[Task objective]
Using the data beneath this instruction, retype only the lines from the one that contains "letter-spacing: 1.5px;" down to the one that contains "<th>专业名称</th>", both included, exactly as they appear.

Dataset excerpts below:

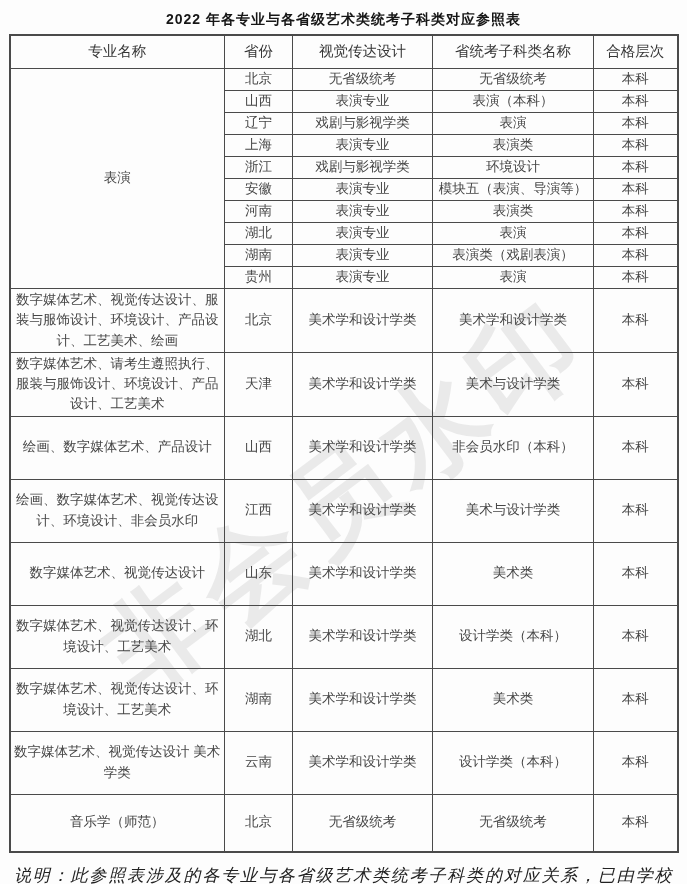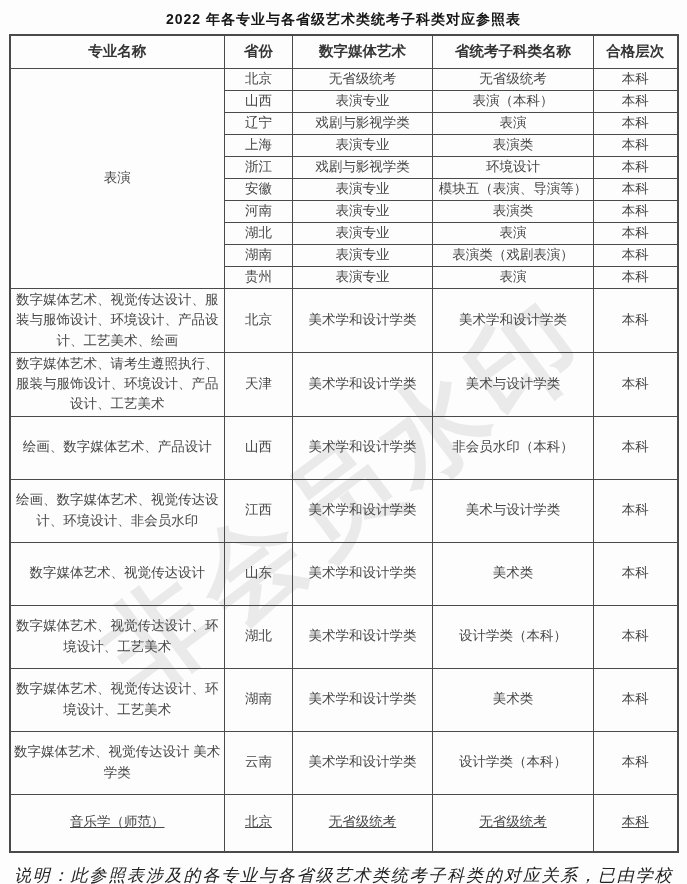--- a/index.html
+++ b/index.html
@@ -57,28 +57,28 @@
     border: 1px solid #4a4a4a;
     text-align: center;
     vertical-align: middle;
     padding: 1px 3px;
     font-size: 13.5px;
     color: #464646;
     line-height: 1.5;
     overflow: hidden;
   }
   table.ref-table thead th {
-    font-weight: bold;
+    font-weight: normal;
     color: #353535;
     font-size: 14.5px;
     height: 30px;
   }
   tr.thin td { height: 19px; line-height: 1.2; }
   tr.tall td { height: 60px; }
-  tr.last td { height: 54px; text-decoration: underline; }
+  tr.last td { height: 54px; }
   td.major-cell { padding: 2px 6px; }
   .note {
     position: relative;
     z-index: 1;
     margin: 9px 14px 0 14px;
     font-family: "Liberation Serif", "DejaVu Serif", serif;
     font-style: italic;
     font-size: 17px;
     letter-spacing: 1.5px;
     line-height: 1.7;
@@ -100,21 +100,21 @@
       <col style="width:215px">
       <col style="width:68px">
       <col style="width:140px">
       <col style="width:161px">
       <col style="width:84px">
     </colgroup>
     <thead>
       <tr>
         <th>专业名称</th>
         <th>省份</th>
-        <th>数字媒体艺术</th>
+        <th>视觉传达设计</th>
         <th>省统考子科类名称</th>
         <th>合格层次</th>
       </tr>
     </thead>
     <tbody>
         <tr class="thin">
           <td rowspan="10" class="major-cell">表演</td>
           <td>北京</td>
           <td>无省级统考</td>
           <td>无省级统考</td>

End of Dataset excerpts.
Dataset excerpts below:

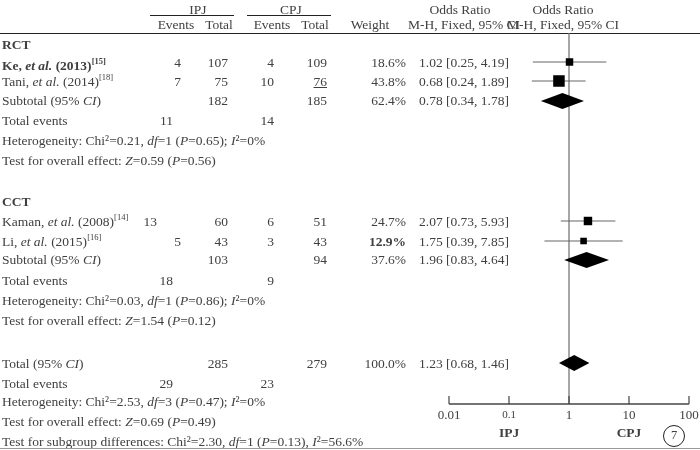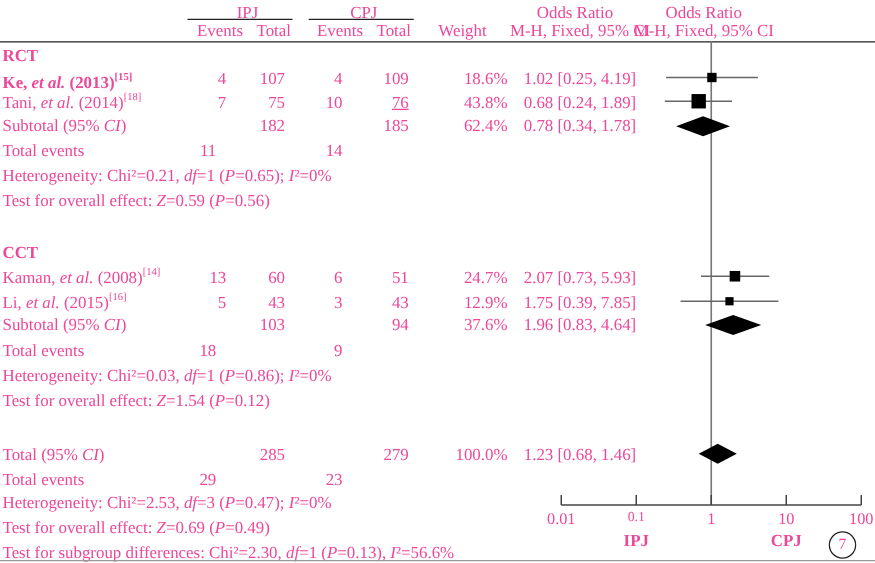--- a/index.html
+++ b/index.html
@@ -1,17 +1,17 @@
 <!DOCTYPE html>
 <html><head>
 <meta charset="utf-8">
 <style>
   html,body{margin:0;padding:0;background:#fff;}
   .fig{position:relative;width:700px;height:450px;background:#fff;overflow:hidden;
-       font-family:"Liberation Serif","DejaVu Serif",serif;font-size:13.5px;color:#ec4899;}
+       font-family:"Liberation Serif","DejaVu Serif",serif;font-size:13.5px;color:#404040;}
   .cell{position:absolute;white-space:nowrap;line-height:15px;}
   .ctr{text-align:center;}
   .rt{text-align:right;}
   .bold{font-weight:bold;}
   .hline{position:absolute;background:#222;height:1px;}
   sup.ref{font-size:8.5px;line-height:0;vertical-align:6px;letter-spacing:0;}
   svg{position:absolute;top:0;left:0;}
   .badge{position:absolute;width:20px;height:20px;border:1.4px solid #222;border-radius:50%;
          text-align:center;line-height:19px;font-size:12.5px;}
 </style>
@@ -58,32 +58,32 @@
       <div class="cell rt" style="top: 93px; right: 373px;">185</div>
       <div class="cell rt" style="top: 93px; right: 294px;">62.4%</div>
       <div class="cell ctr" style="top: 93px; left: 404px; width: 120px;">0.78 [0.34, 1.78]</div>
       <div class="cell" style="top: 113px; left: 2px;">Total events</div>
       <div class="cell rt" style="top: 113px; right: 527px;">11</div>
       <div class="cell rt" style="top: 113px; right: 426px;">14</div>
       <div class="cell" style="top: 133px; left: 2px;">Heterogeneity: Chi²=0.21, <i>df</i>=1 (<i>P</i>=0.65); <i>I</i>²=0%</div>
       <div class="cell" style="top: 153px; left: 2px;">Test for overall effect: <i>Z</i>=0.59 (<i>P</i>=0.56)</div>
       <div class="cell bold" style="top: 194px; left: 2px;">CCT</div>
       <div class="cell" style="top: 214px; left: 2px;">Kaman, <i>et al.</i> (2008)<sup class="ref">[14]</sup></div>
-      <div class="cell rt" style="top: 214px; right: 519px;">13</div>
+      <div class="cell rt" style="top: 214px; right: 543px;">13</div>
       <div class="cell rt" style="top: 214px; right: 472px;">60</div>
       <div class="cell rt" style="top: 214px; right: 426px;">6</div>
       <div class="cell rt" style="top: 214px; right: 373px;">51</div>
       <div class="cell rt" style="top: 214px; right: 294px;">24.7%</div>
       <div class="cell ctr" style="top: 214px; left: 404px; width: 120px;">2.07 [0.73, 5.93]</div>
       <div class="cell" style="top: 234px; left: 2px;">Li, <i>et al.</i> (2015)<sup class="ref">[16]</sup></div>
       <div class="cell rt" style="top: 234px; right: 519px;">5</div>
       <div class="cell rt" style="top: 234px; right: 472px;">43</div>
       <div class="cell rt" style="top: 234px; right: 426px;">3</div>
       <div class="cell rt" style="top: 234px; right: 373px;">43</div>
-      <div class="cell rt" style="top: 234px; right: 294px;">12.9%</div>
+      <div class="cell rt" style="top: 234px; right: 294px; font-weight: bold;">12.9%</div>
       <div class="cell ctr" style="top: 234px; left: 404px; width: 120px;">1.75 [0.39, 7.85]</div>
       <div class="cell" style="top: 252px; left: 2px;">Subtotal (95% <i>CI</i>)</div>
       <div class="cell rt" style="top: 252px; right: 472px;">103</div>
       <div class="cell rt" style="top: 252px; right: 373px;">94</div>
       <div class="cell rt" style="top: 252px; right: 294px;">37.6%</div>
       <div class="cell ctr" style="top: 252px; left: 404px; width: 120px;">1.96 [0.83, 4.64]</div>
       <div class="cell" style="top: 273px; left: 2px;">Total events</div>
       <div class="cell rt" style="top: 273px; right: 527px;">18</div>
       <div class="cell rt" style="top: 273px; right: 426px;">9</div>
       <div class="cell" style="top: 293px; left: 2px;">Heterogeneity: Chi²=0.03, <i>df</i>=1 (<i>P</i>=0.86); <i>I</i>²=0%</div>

End of Dataset excerpts.

[Completed exercise]
     letter-spacing: 1.5px;
     line-height: 1.7;
@@ -100,21 +100,21 @@
       <col style="width:215px">
       <col style="width:68px">
       <col style="width:140px">
       <col style="width:161px">
       <col style="width:84px">
     </colgroup>
     <thead>
       <tr>
         <th>专业名称</th>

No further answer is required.